» **Work required**: Work through the data line by line, gathering every line that has the word "solid".

» **Supplied material**:
══════════════════════════════

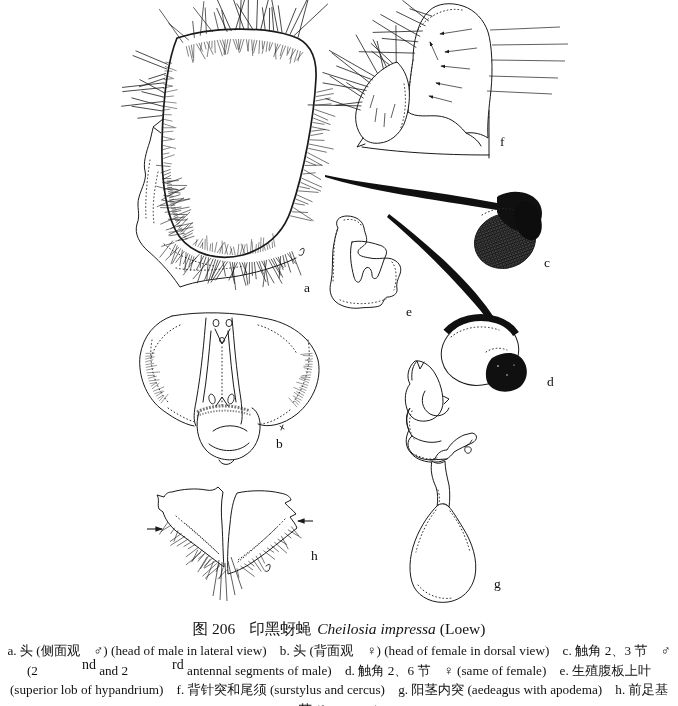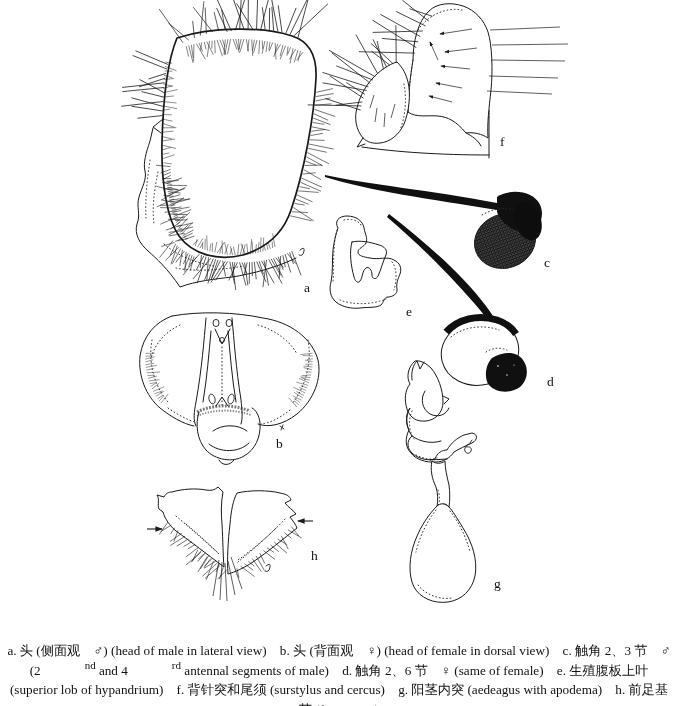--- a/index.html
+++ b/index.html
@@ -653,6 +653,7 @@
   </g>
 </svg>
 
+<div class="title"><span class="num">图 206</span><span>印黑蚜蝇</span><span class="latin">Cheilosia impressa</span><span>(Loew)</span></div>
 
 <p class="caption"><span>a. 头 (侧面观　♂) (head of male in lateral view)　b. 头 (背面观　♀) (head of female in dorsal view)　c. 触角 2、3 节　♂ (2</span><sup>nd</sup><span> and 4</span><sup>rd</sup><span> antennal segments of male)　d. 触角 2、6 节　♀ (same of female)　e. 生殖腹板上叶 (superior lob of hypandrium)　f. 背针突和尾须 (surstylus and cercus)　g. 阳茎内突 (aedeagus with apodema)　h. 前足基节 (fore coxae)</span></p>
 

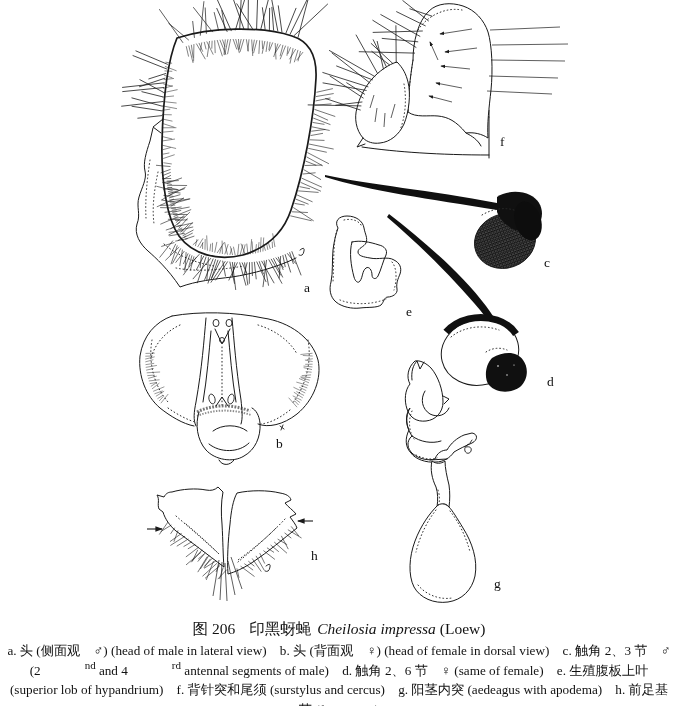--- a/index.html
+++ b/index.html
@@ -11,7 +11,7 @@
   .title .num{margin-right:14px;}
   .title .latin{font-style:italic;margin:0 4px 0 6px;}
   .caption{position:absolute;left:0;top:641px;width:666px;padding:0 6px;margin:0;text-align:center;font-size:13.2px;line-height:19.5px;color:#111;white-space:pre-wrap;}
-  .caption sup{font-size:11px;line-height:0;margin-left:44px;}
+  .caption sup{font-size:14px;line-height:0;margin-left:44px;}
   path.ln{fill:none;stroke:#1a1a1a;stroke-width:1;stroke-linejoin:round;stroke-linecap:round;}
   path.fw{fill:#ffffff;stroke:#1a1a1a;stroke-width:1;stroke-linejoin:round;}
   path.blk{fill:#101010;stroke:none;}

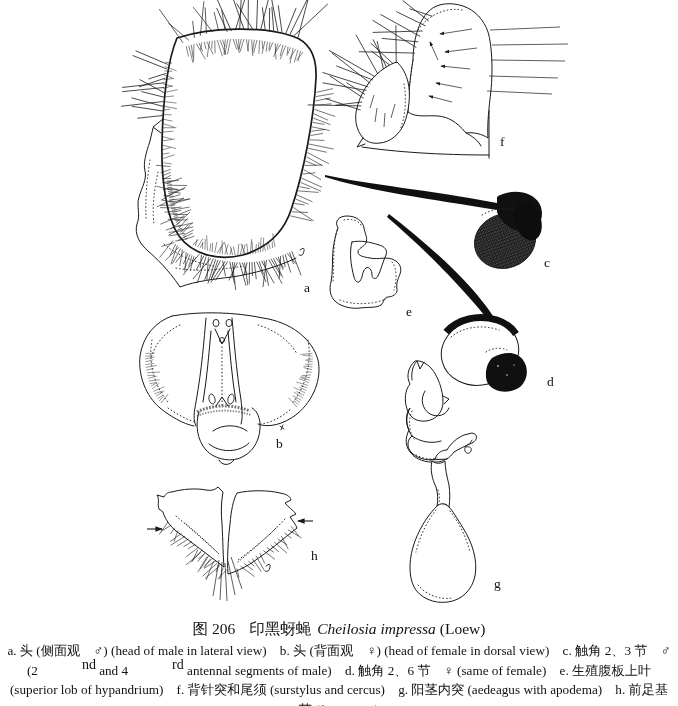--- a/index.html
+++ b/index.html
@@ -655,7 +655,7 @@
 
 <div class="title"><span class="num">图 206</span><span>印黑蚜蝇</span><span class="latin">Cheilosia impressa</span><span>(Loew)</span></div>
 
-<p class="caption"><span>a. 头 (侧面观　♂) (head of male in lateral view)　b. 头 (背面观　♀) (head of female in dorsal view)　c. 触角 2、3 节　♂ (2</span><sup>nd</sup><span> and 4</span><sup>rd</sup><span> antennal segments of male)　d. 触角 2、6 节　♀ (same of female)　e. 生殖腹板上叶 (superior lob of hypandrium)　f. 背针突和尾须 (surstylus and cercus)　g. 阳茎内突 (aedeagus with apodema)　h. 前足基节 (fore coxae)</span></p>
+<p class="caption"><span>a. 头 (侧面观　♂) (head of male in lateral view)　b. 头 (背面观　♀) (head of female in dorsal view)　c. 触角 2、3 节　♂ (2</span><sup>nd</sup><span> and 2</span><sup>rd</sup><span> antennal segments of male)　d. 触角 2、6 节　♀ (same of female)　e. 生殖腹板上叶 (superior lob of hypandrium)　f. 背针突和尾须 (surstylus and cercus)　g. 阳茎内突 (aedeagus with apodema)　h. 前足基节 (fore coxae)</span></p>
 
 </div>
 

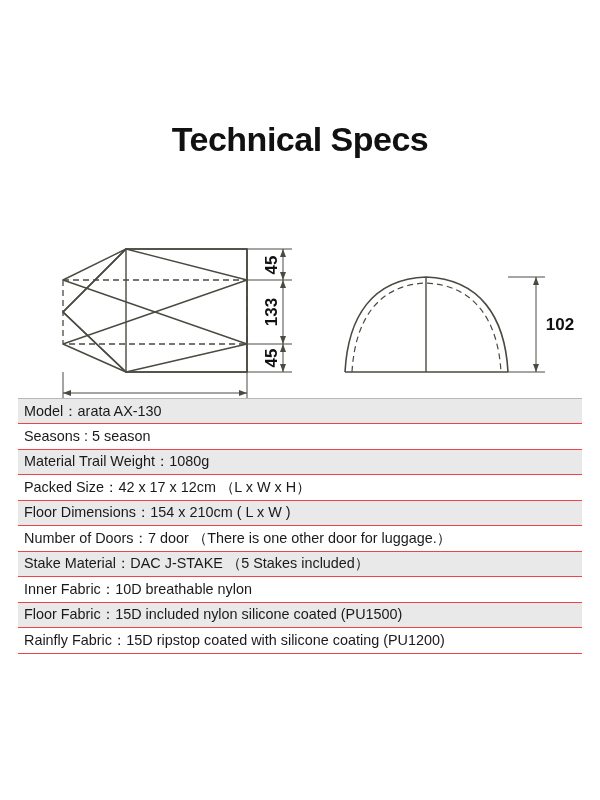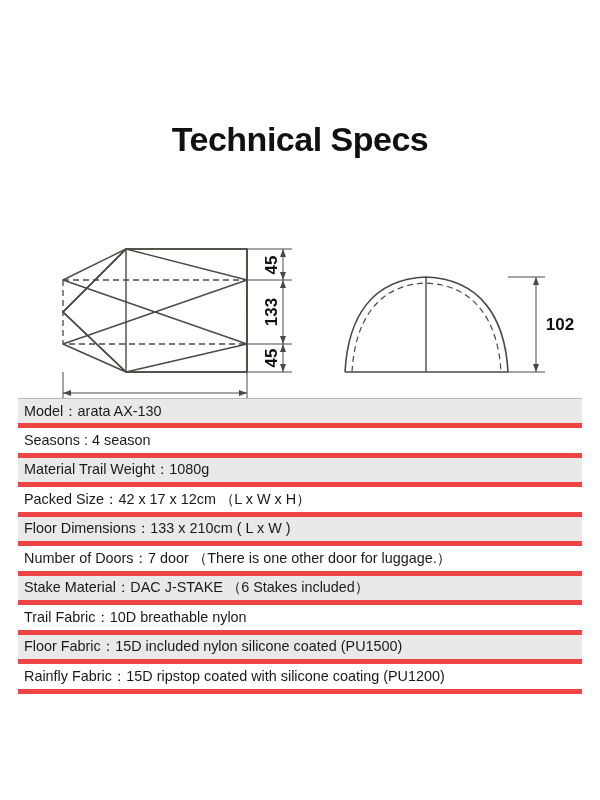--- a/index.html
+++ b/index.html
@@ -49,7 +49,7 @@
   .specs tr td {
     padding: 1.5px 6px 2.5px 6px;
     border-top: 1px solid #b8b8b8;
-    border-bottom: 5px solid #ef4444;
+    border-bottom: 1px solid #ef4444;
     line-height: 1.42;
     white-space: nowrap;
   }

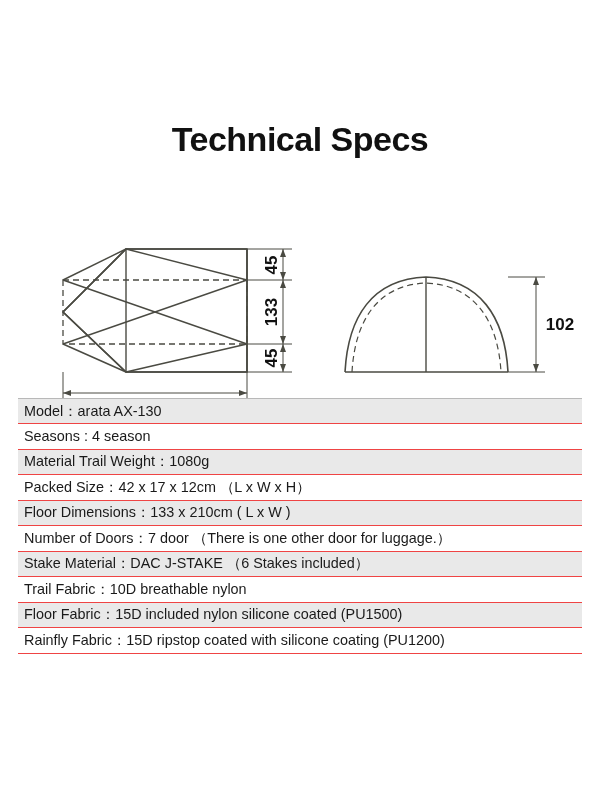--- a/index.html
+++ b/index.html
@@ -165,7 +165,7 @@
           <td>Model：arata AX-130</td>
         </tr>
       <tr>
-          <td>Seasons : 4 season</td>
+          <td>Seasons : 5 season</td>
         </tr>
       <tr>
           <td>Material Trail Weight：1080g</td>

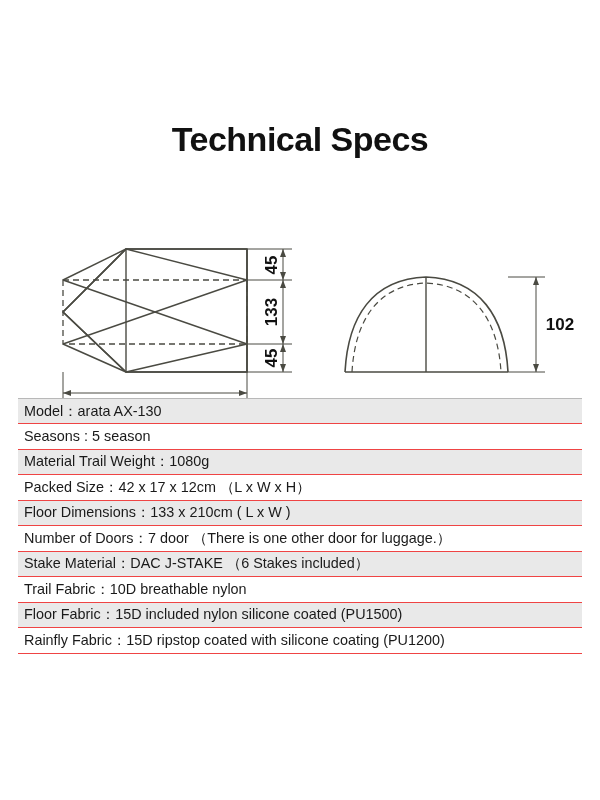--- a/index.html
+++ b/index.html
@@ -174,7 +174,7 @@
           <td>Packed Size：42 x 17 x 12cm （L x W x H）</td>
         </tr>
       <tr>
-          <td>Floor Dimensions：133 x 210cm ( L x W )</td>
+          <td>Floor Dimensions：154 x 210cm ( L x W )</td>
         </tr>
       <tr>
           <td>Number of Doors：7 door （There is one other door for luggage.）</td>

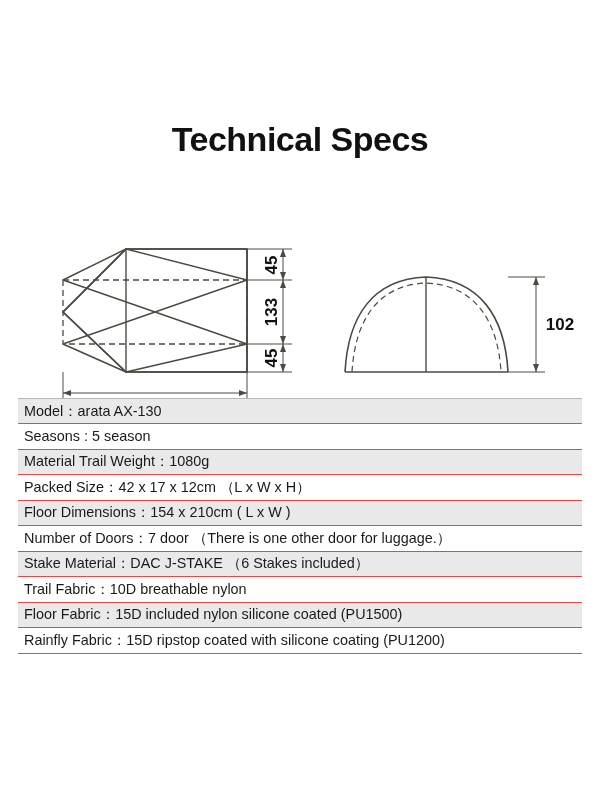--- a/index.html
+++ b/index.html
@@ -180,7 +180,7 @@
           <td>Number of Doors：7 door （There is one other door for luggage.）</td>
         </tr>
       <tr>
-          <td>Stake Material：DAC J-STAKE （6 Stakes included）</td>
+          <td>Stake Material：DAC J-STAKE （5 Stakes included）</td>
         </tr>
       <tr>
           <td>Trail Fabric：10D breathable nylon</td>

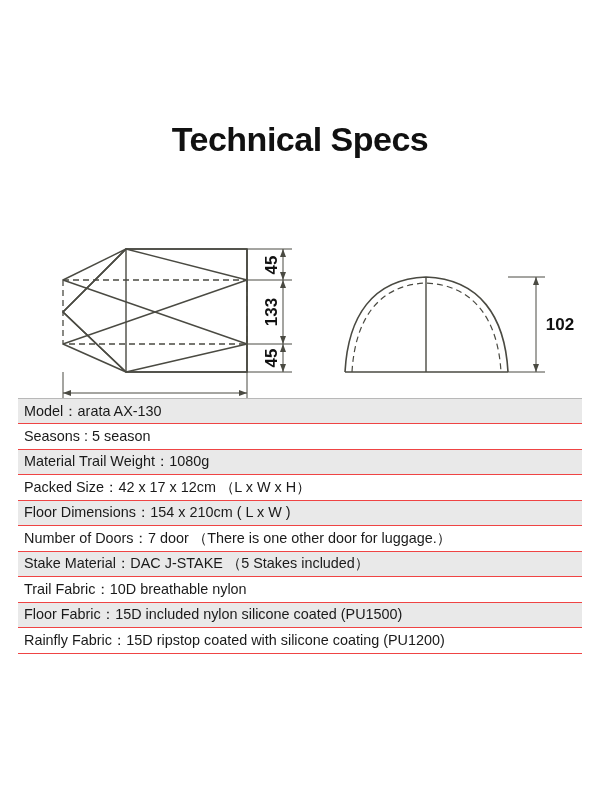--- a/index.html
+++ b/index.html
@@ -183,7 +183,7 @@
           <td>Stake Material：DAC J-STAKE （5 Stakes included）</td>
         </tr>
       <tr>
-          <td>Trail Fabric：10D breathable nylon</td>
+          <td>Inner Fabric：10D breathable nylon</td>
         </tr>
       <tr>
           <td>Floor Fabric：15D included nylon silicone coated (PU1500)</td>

══════════════════════════════

» **Finished task**:
     border-top: 1px solid #b8b8b8;
-    border-bottom: 5px solid #ef4444;
+    border-bottom: 1px solid #ef4444;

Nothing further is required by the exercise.